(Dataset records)
------

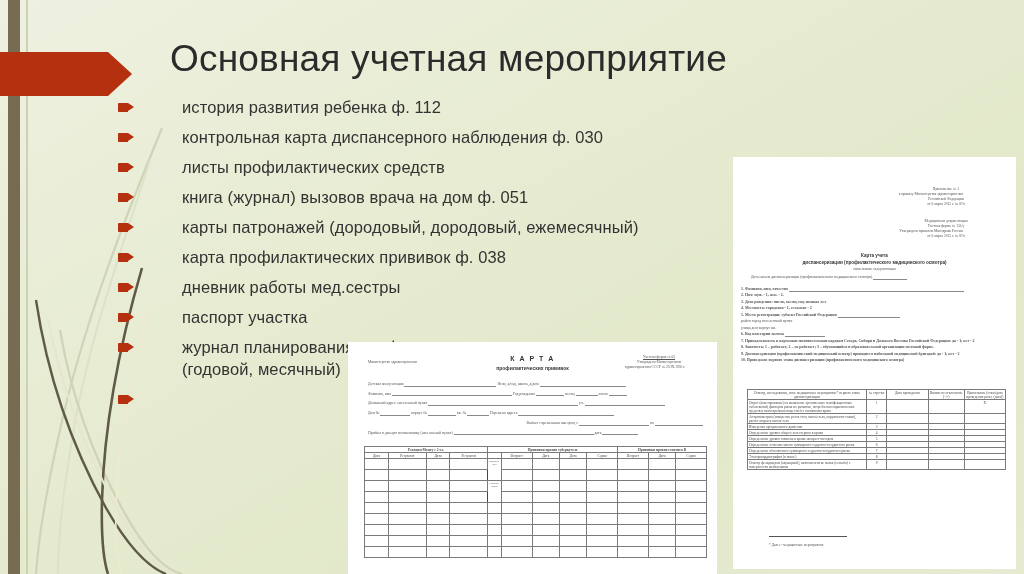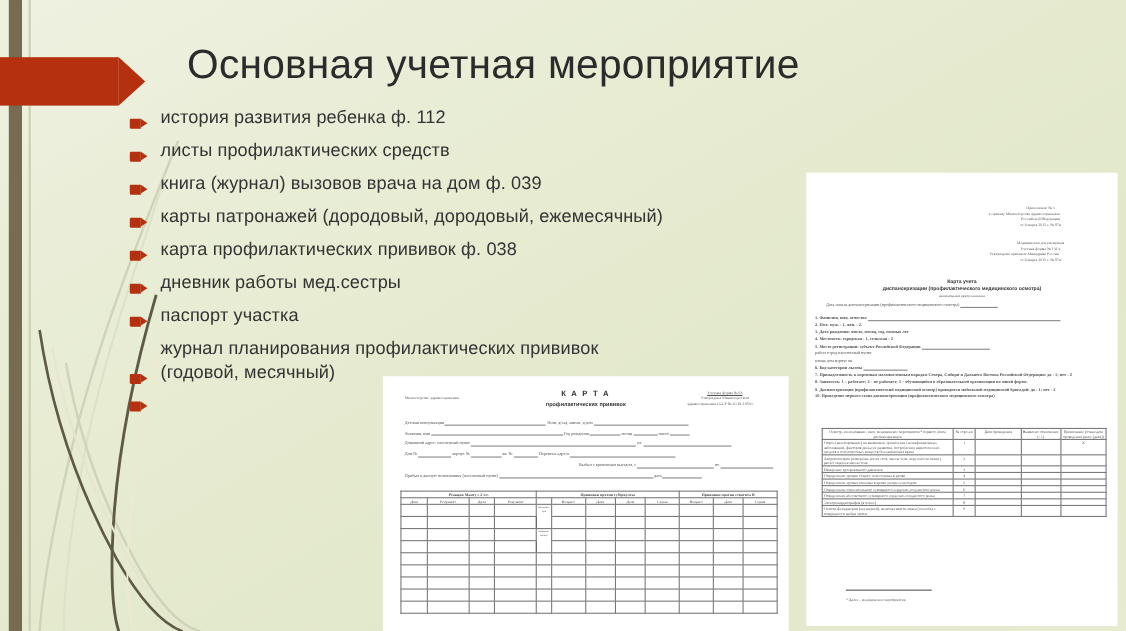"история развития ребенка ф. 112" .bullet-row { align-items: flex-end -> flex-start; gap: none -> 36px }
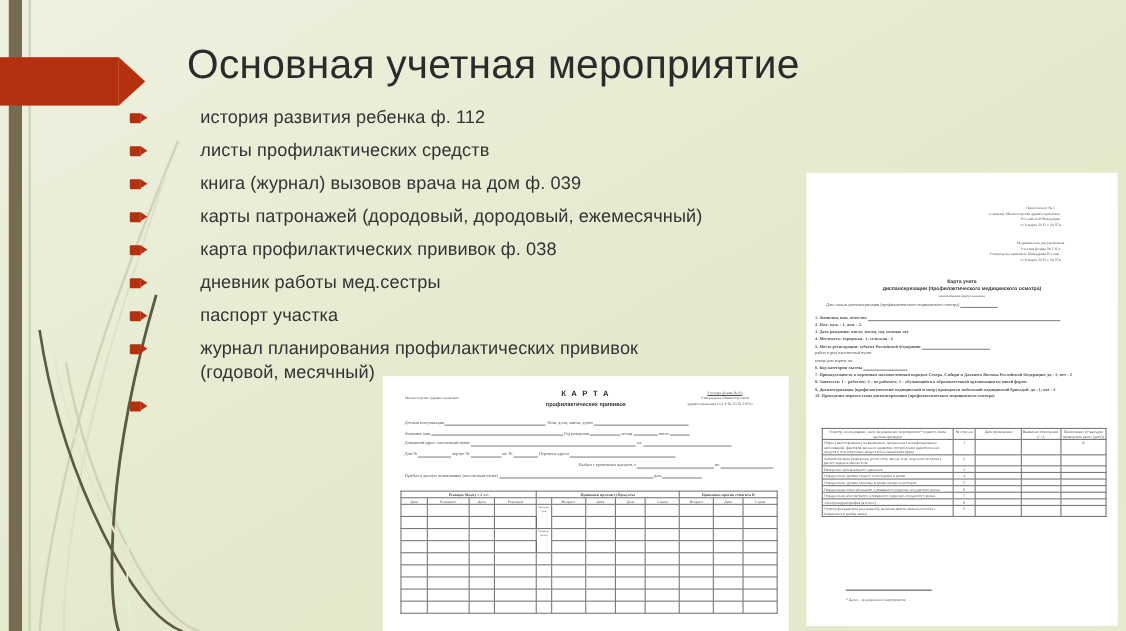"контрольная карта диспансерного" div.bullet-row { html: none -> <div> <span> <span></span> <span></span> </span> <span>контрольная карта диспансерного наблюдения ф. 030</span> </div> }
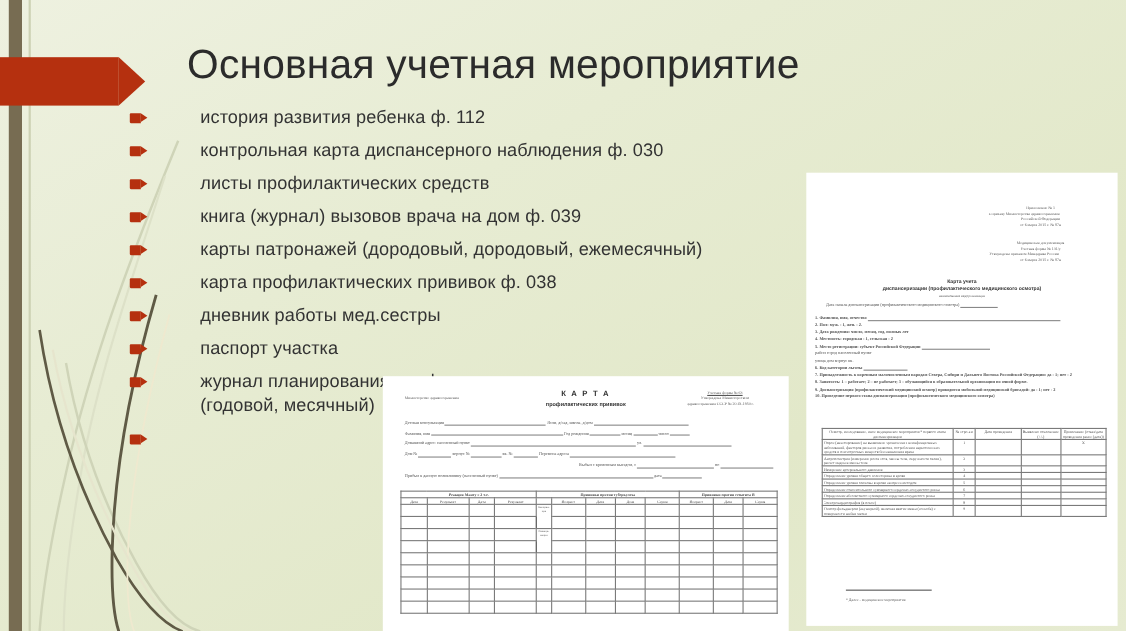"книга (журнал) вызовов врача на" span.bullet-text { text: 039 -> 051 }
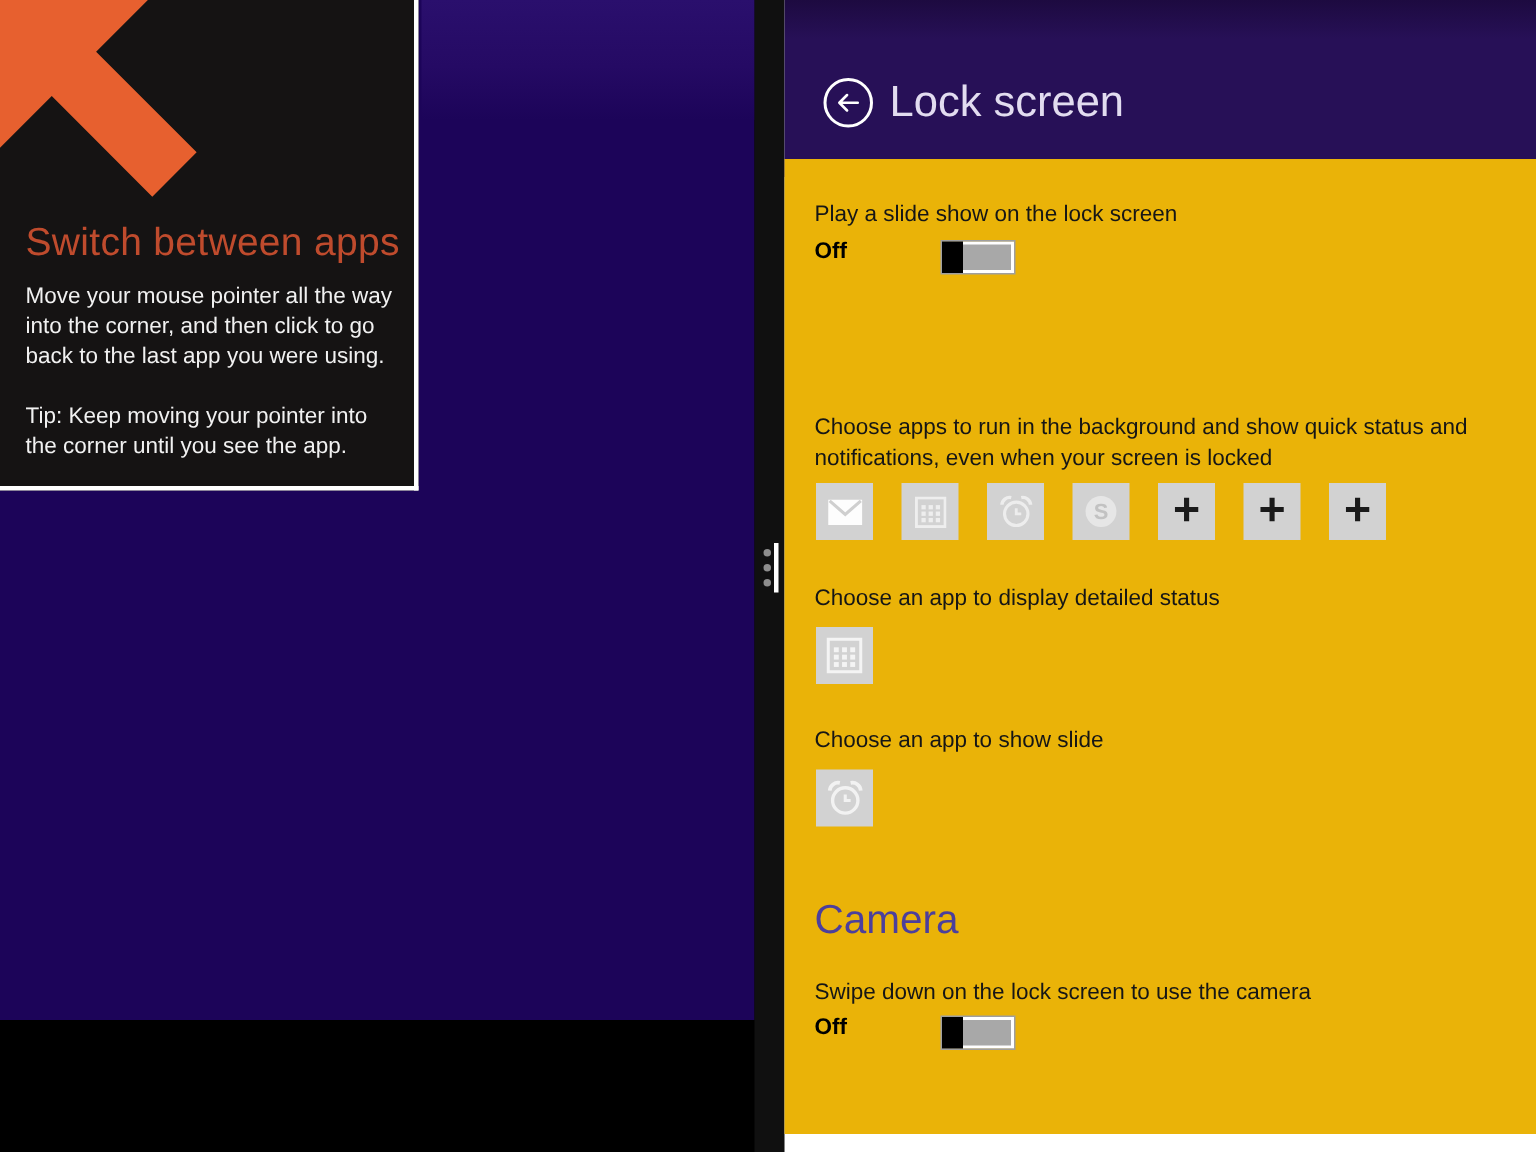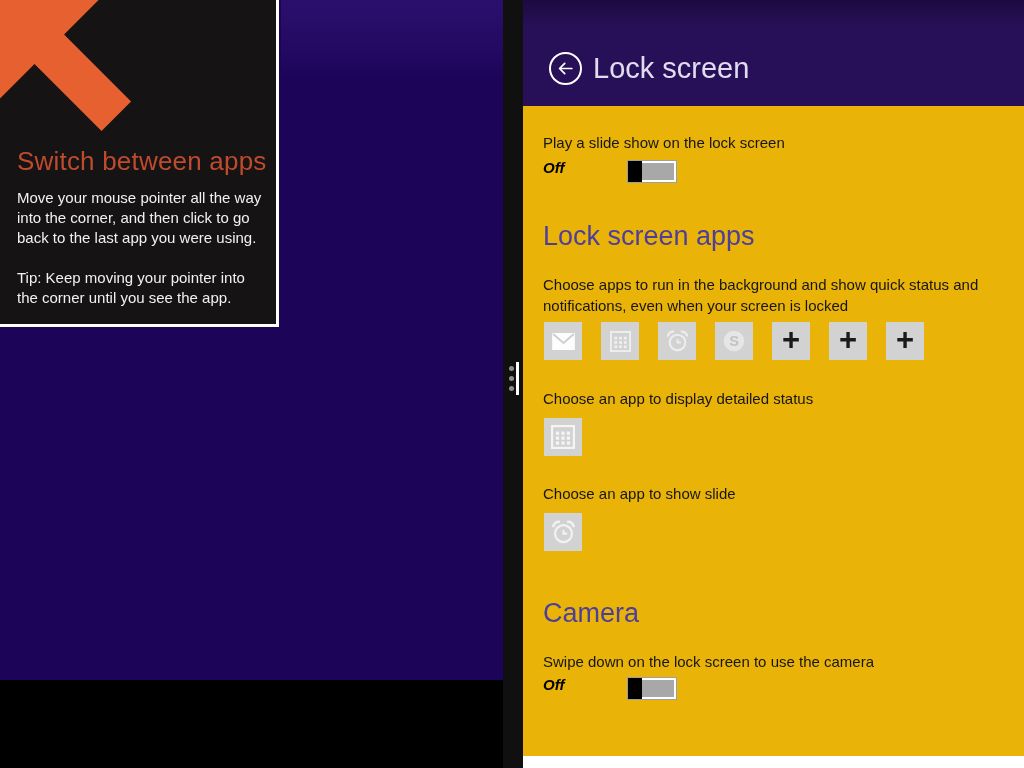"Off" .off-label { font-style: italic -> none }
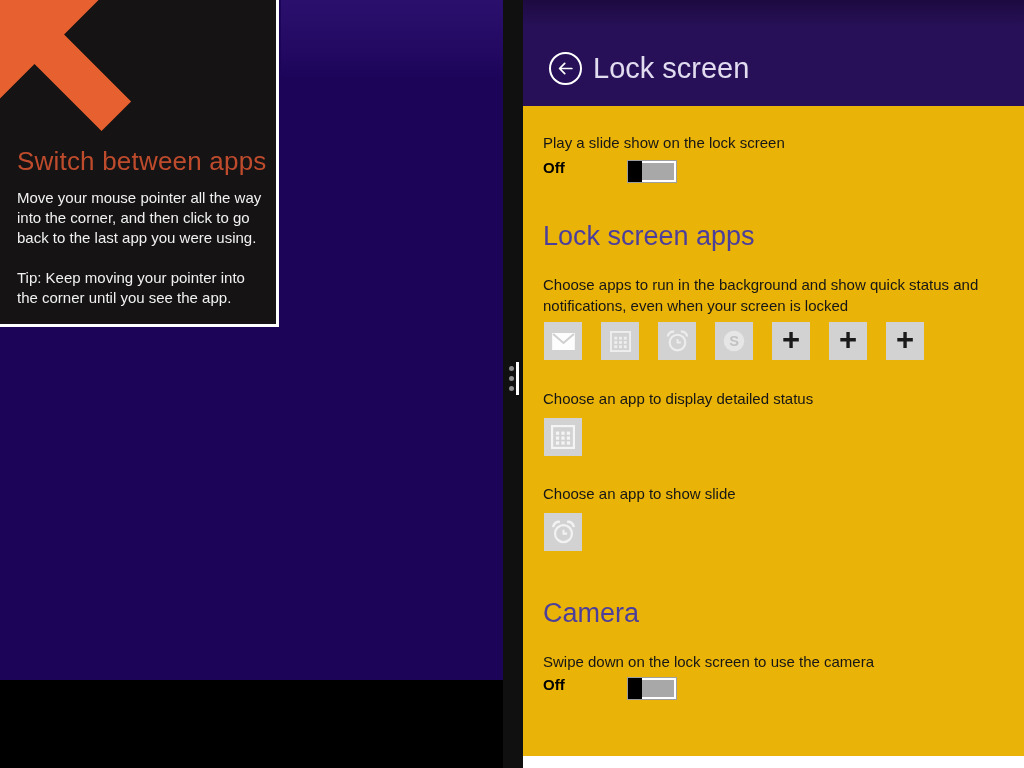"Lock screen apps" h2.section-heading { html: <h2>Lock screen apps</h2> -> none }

------

Repeat exactly the lines from the one containing "html: none ->" through the last line of the records above, both included, and leave out the pictures.

(Solution for this problem)
"контрольная карта диспансерного" div.bullet-row { html: none -> <div> <span> <span></span> <span></span> </span> <span>контрольная карта диспансерного наблюдения ф. 030</span> </div> }
"книга (журнал) вызовов врача на" span.bullet-text { text: 039 -> 051 }
"Off" .off-label { font-style: italic -> none }
"Lock screen apps" h2.section-heading { html: <h2>Lock screen apps</h2> -> none }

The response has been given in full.